We need your help to stop the war in Ukraine. Support Ukraine

Time series anomaly detection with BigQuery ML and Dataform

In my previous post, I briefly overviewed Dataform in BigQuery. Now that your Dataform project is mature enough to support business decisions, it’s time to try something new and build a machine learning anomaly detection pipeline with BigQuery ML. Let’s assume that you already store a number of daily sign-ups and payments in BigQuery. You want to get a notification if there is an unusual drop or a spike in any of these metrics.

For the sake of simplicity, I will use these additional assumptions:

BigQuery ML has built-in support for time series forecasting and anomaly detection. You will use both of them in the pipeline and add some Dataform features on top of that. The process will be as follows:

  1. Prepare the data as a temporary table
  2. Train the model
  3. Detect anomalies
  4. Check if the most recent data points are anomalies

Prepare the data as a temporary table

Let’s define a bounded period for our model to work with. You can set a variable for this with the default number of days in the past. I will use 91 here:

DECLARE  period_start DATE DEFAULT DATE_SUB(CURRENT_DATE(), INTERVAL 91 DAY);

Next, you can create a separate table with the training data for your model and reference it in your Dataform queries. But I will use a temporary table here to store all the model-related SQL queries in a single SQLX file and separate this file into several steps for better debugging.

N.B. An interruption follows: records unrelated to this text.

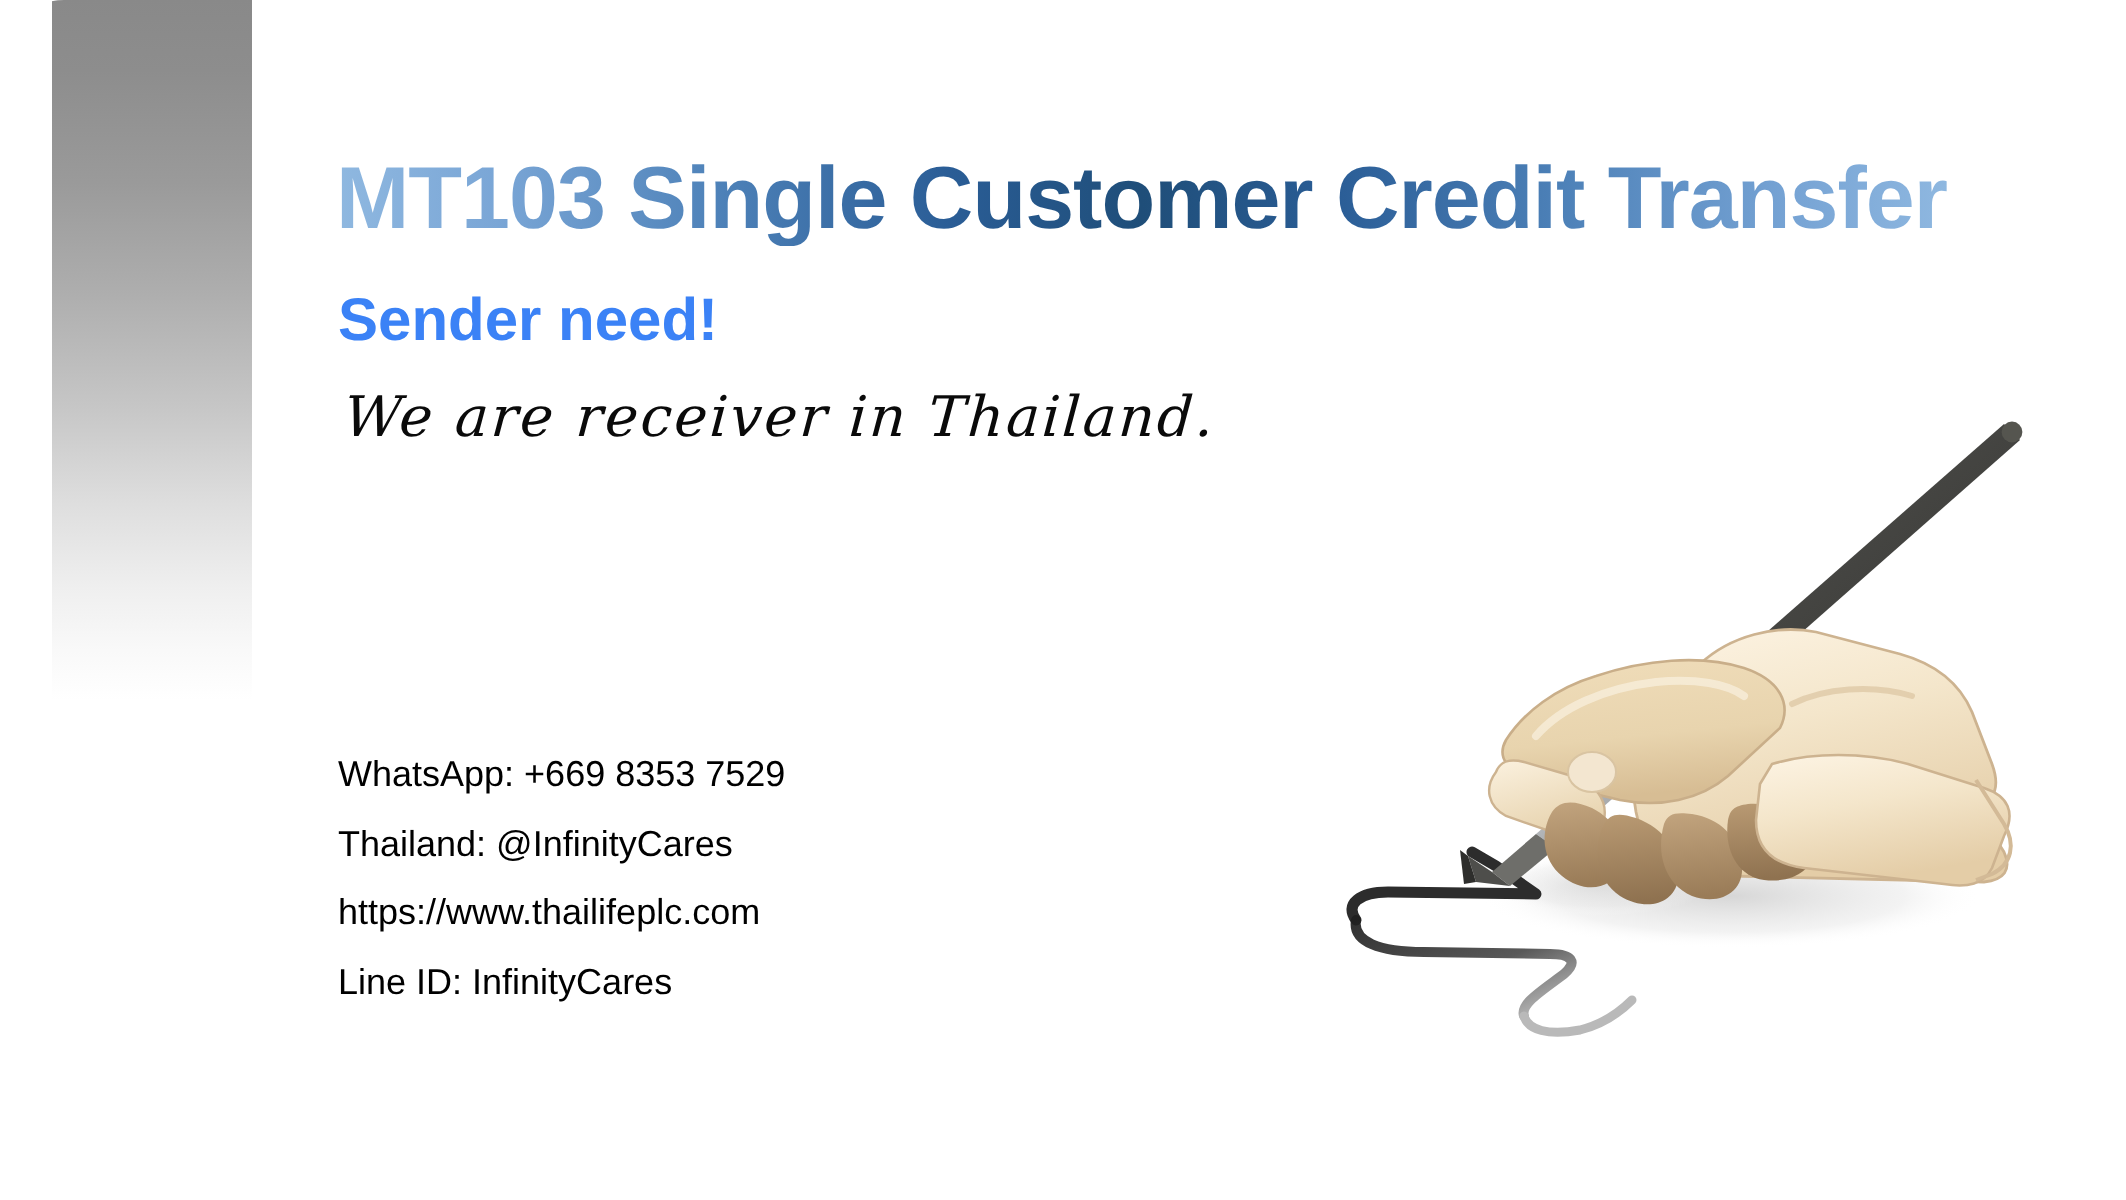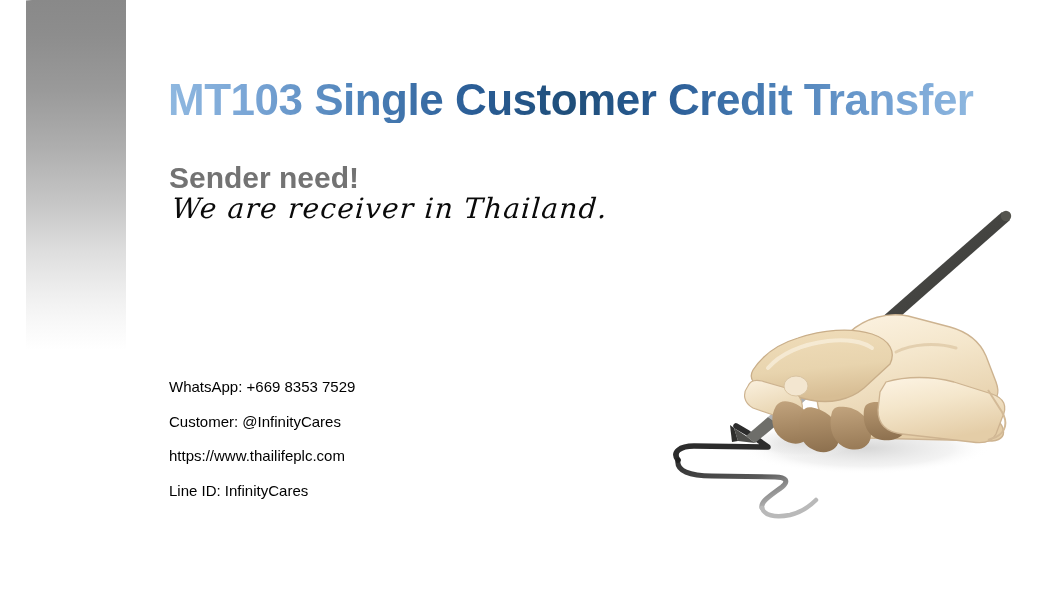--- a/index.html
+++ b/index.html
@@ -78,24 +78,23 @@
     white-space: nowrap;
   }
 
   
   #headline {
     position: absolute;
     left: 169px;
     top: 144px;
     font-size: 30px;
     font-weight: bold;
-    color: #737373;
-    white-space: nowrap;
-    font-family: "Liberation Sans", sans-serif;
-    margin-top: 17px;
+    color: #3b82f6;
+    white-space: nowrap;
+    font-family: "Liberation Sans", sans-serif;
   }
 
   
   #subtitle {
     position: absolute;
     left: 171px;
     top: 192px;
     font-size: 28px;
     font-style: italic;
     color: #0a0a0a;
@@ -104,21 +103,21 @@
     letter-spacing: 1.2px;
     transform: skewX(-4deg);
     transform-origin: left bottom;
   }
 
   
   #contact-list {
     position: absolute;
     left: 169px;
     top: 370px;
-    font-size: 15px;
+    font-size: 18px;
     color: #000000;
     line-height: 34.5px;
     font-family: "Liberation Sans", sans-serif;
     white-space: nowrap;
   }
   #contact-list .line { display: block; }
 
   
   #illustration {
     position: absolute;
@@ -140,21 +139,21 @@
     <span class="wa-shadow">MT103 Single Customer Credit Transfer</span>
     <span class="wa">MT103 Single Customer Credit Transfer</span>
   </div>
 
   <div id="headline">Sender need!</div>
 
   <div id="subtitle">We are receiver in Thailand.</div>
 
   <div id="contact-list">
     <span class="line">WhatsApp: +669 8353 7529</span>
-    <span class="line">Customer: @InfinityCares</span>
+    <span class="line">Thailand: @InfinityCares</span>
     <span class="line">https://www.thailifeplc.com</span>
     <span class="line">Line ID: InfinityCares</span>
   </div>
 
   <div id="illustration">
     <svg width="400" height="330" viewBox="0 0 400 330" xmlns="http://www.w3.org/2000/svg">
       <defs>
         <linearGradient id="gSkinMain" x1="0" y1="0" x2="0.35" y2="1">
           <stop offset="0%" stop-color="#fdf4e4"></stop>
           <stop offset="45%" stop-color="#f4e6cb"></stop>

Here is an example that combines two data aggregations up to the current date into a single table:

CREATE OR REPLACE TEMP TABLE RAW_DATA AS (
  SELECT
    *
  FROM (
    SELECT
      payment_date AS event_date,
      COUNT(*) AS value,
      'payment' AS id
    FROM
      ${ref('payments')}
    WHERE
      payment_date >= period_start
      AND payment_date < CURRENT_DATE()
    GROUP BY
      event_date)
  UNION ALL (
    SELECT
      sign_up_date AS event_date,
      COUNT(*) AS value,
      'sign_up' AS id
    FROM
      ${ref('users')}
    WHERE
      sign_up_date >= period_start
      AND sign_up_date < CURRENT_DATE()
    GROUP BY
      event_date)
  ORDER BY
    id,
    event_date
);

We set different ids for each metric in this query. You will use these ids in the next step. Also, I reference some dependencies here with Dataform ${ref()} function, so these dependencies must exist for this query to run successfully.

Train the model

To train the model, use the following query with my_dataset replaced with the dataset name. There are many additional options, but I’ll stick to defaults with most of them. Set TIME_SERIES_DATA_COL to a column with metrics values, and TIME_SERIES_TIMESTAMP_COL to a column with dates.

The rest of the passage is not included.